Here are some records; copy every line that holds the word "justify".

START Entries supplied

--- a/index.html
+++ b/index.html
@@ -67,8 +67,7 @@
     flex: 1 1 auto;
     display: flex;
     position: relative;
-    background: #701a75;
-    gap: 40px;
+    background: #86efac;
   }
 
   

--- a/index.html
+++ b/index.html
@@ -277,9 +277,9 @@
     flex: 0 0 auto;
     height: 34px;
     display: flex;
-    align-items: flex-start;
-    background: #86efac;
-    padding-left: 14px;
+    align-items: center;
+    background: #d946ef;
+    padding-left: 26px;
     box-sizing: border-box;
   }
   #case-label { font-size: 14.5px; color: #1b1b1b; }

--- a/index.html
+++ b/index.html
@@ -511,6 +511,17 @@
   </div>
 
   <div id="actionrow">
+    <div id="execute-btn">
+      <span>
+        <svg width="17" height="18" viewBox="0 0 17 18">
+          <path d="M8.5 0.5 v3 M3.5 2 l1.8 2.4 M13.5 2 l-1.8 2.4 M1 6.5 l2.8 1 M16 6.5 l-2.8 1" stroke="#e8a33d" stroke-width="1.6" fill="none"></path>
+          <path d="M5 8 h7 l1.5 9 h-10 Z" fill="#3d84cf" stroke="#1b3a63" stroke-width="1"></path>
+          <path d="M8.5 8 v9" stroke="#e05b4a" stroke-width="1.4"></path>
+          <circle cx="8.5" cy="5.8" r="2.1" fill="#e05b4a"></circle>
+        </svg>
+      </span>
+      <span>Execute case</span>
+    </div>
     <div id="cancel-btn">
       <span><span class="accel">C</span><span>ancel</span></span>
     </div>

END Entries supplied
START Entries supplied

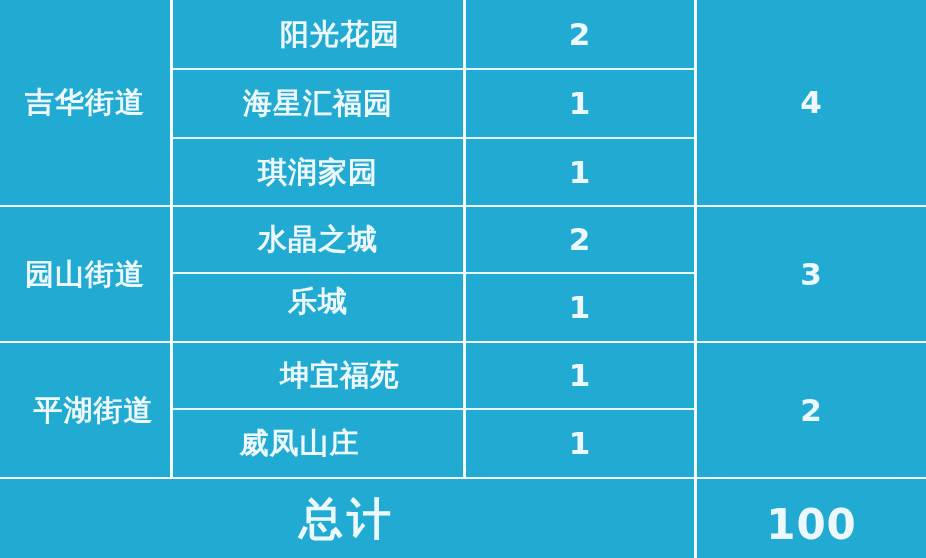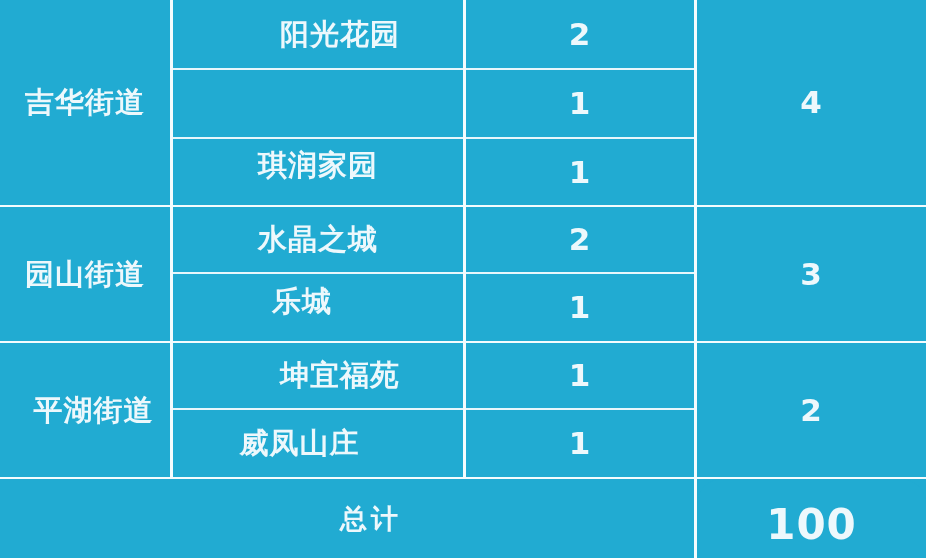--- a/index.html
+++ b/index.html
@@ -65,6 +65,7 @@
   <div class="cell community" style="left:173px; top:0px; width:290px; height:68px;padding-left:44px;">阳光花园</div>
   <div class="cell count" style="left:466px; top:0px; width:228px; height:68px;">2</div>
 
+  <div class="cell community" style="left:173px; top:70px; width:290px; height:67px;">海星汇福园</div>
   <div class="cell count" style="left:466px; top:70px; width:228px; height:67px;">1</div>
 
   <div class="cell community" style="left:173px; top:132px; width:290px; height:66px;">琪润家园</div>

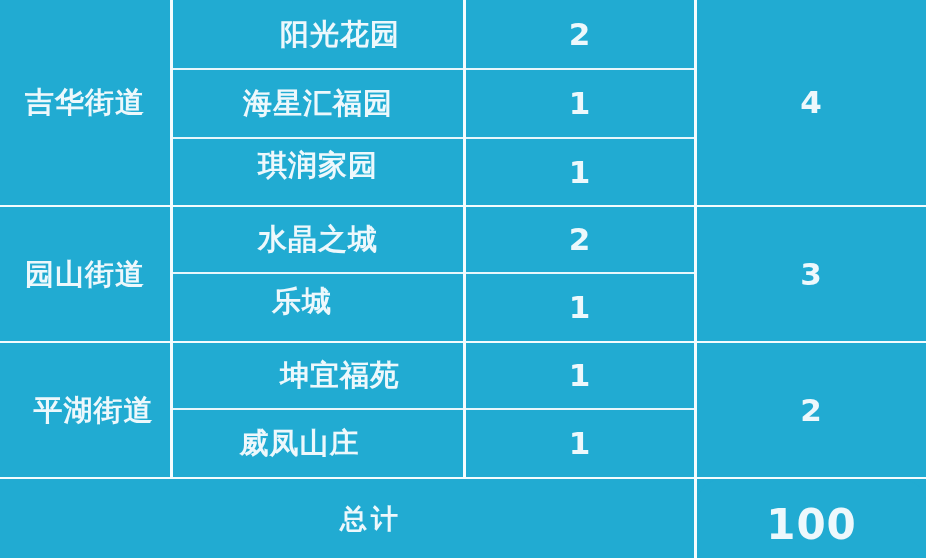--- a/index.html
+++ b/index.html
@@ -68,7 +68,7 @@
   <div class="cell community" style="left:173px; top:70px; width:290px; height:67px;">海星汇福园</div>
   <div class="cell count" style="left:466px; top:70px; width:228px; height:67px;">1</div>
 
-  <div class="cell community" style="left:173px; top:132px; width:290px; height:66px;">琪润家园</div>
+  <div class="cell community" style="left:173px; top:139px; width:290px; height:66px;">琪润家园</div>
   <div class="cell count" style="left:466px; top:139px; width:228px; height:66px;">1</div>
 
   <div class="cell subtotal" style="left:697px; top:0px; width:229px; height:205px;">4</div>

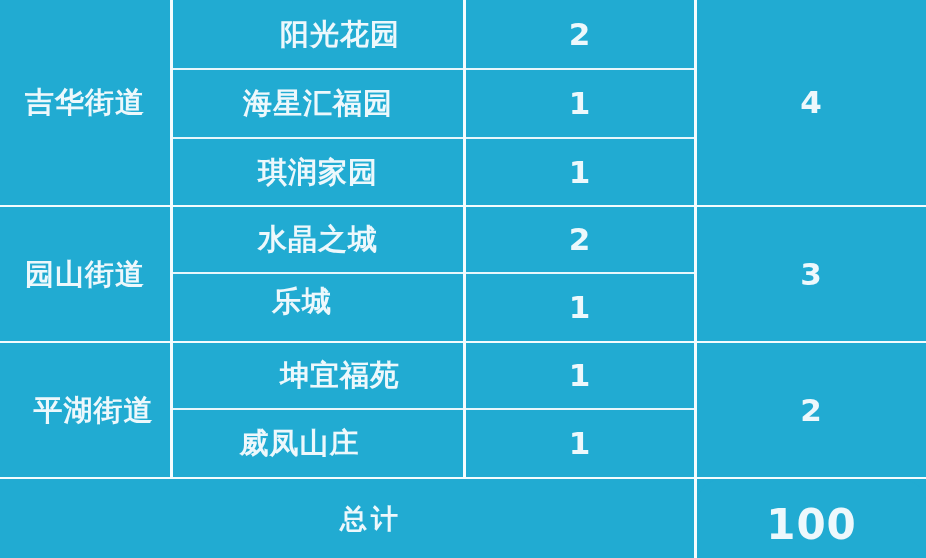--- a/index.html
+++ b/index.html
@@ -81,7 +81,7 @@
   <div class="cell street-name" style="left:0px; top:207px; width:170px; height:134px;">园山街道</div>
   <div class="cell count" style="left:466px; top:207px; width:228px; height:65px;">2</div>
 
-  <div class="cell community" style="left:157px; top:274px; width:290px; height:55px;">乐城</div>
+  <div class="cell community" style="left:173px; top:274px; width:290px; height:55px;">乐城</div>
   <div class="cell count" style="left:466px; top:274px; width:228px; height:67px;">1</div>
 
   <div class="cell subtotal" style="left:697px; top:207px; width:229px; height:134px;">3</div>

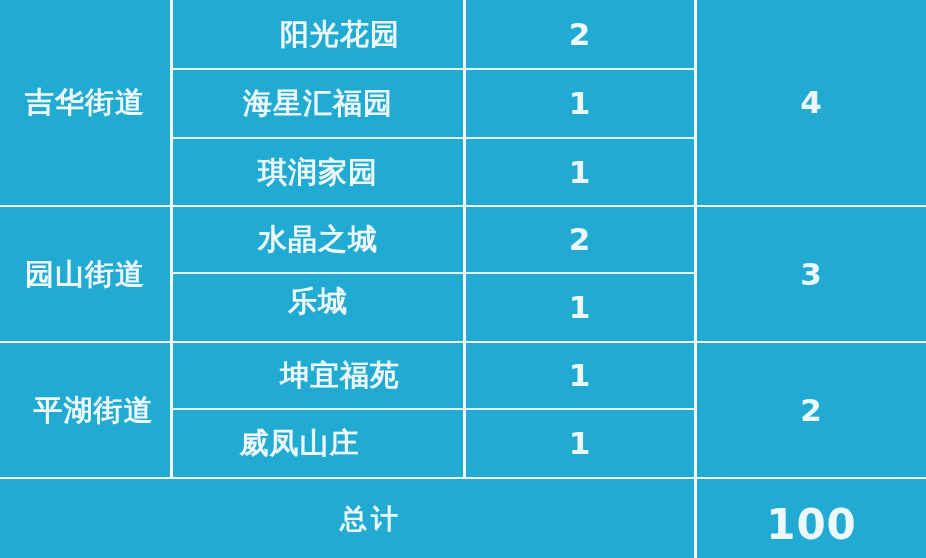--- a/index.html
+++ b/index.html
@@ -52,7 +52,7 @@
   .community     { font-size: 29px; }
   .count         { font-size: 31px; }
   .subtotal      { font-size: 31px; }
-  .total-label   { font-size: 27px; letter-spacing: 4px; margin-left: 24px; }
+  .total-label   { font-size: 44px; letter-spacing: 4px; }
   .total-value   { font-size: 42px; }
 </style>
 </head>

END Entries supplied
START Entries supplied

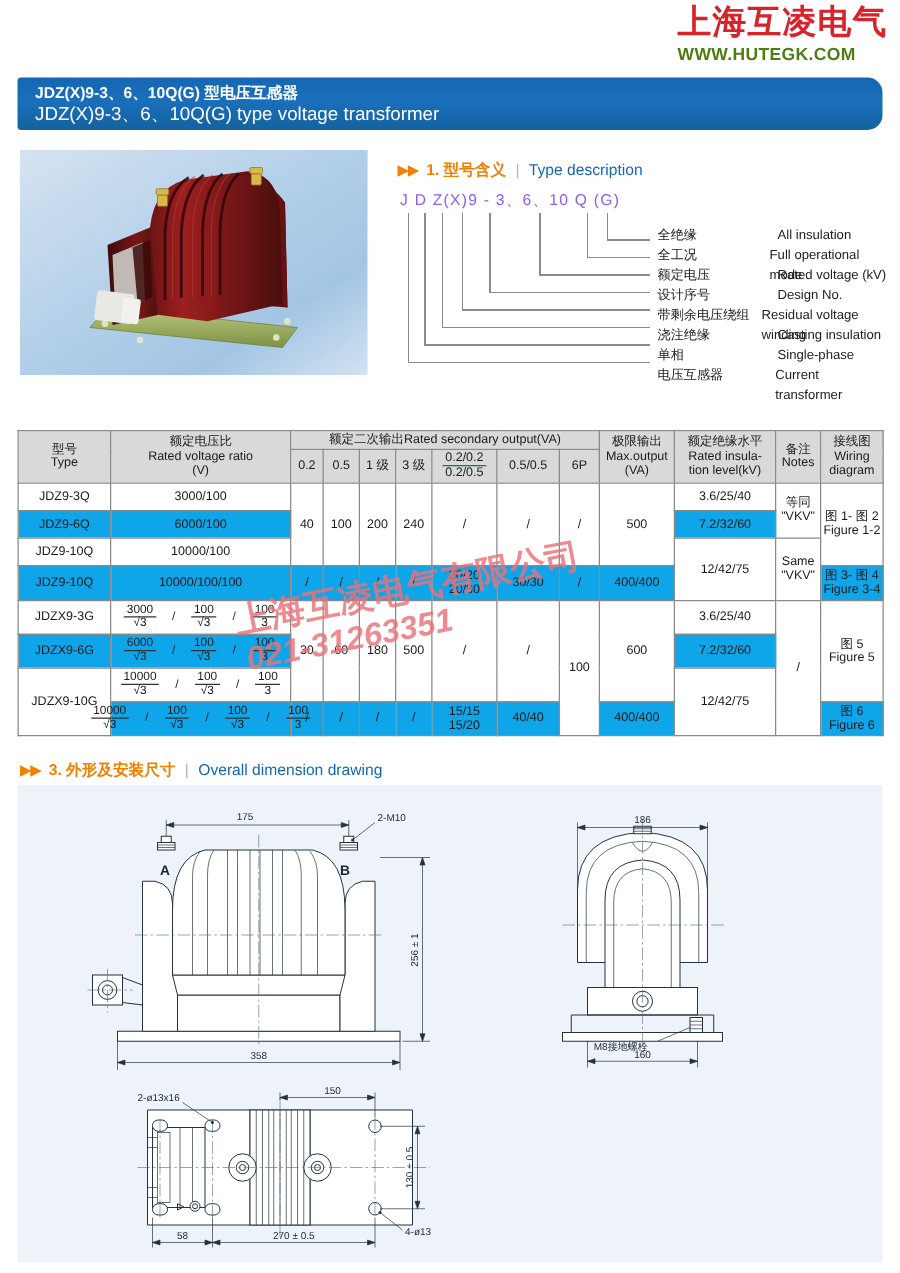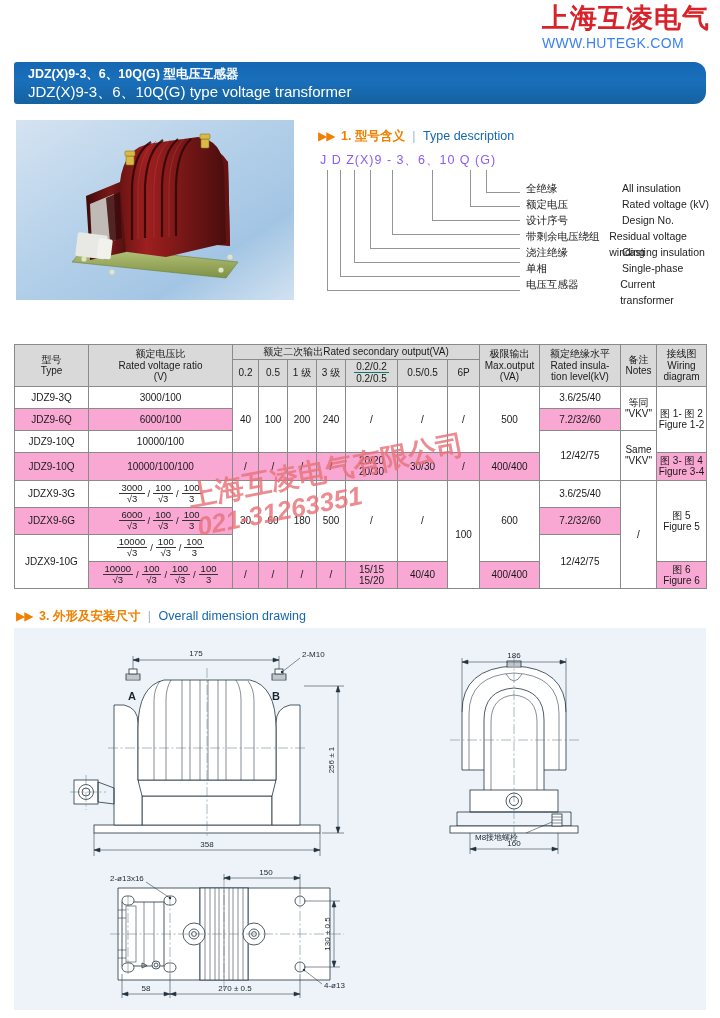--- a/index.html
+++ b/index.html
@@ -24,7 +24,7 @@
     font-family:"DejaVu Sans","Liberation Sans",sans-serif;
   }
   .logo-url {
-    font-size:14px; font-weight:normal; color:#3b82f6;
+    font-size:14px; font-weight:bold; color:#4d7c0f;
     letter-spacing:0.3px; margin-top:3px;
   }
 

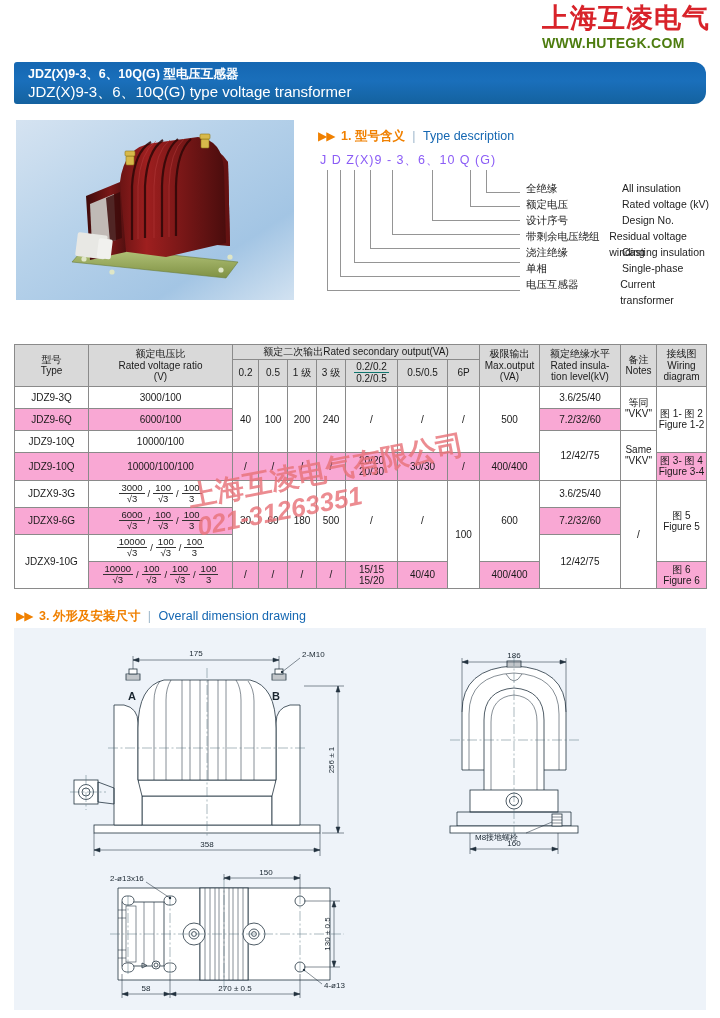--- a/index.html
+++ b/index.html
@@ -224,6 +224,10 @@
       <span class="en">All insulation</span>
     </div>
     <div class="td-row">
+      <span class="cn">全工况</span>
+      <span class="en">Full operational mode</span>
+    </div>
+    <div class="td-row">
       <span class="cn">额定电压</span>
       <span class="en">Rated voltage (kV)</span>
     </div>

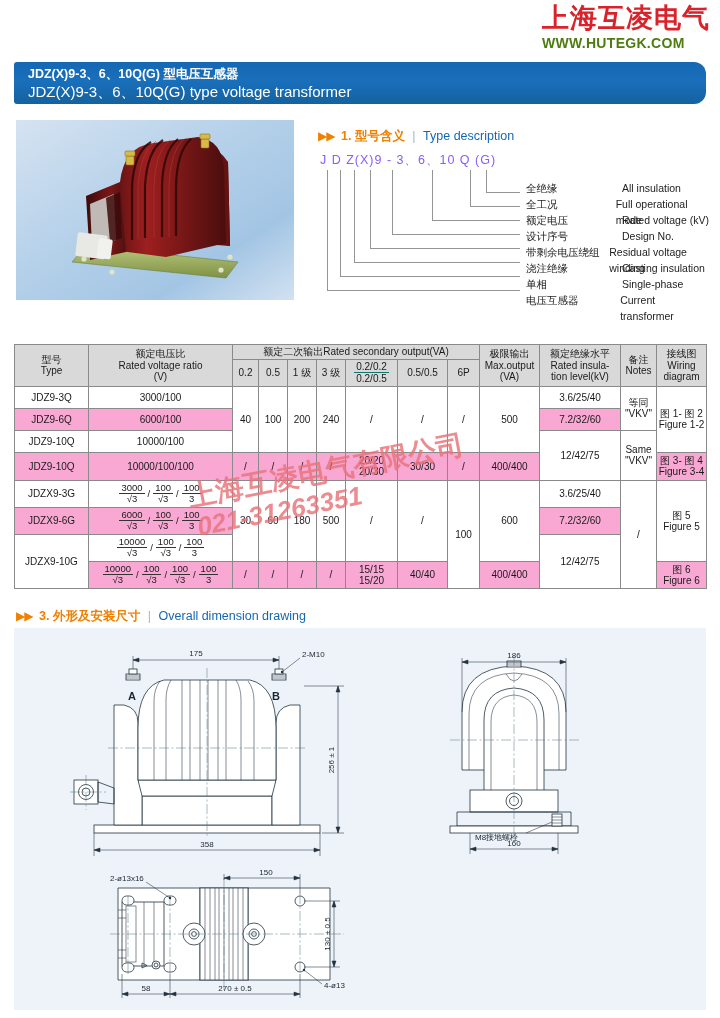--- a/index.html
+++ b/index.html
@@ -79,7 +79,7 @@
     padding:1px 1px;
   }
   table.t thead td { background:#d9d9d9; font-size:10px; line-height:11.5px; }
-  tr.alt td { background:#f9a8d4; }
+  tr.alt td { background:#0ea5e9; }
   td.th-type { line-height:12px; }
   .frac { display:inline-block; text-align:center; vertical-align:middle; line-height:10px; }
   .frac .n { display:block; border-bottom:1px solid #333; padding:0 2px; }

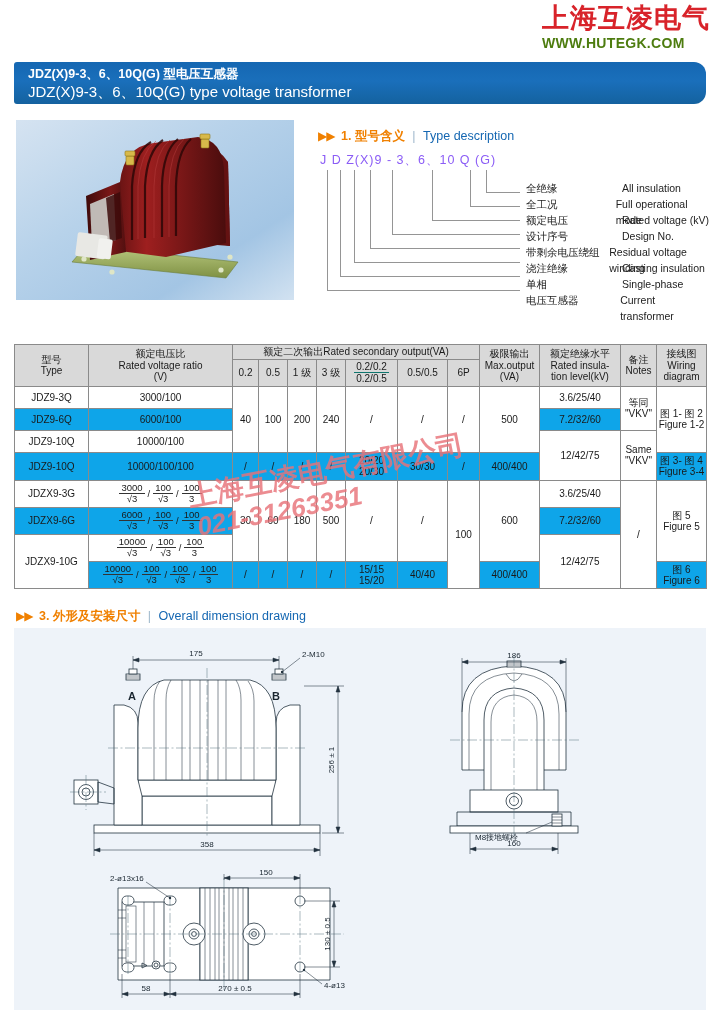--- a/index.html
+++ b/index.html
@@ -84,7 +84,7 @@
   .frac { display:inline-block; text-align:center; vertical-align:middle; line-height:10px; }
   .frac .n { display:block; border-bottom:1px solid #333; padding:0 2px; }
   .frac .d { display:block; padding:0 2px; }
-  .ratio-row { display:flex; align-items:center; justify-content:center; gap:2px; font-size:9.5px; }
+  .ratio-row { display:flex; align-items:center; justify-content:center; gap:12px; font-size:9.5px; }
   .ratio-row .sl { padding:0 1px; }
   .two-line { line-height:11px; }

END Entries supplied

:: Response ::
-  .ratio-row { display:flex; align-items:center; justify-content:center; gap:2px; font-size:9.5px; }
+  .ratio-row { display:flex; align-items:center; justify-content:center; gap:12px; font-size:9.5px; }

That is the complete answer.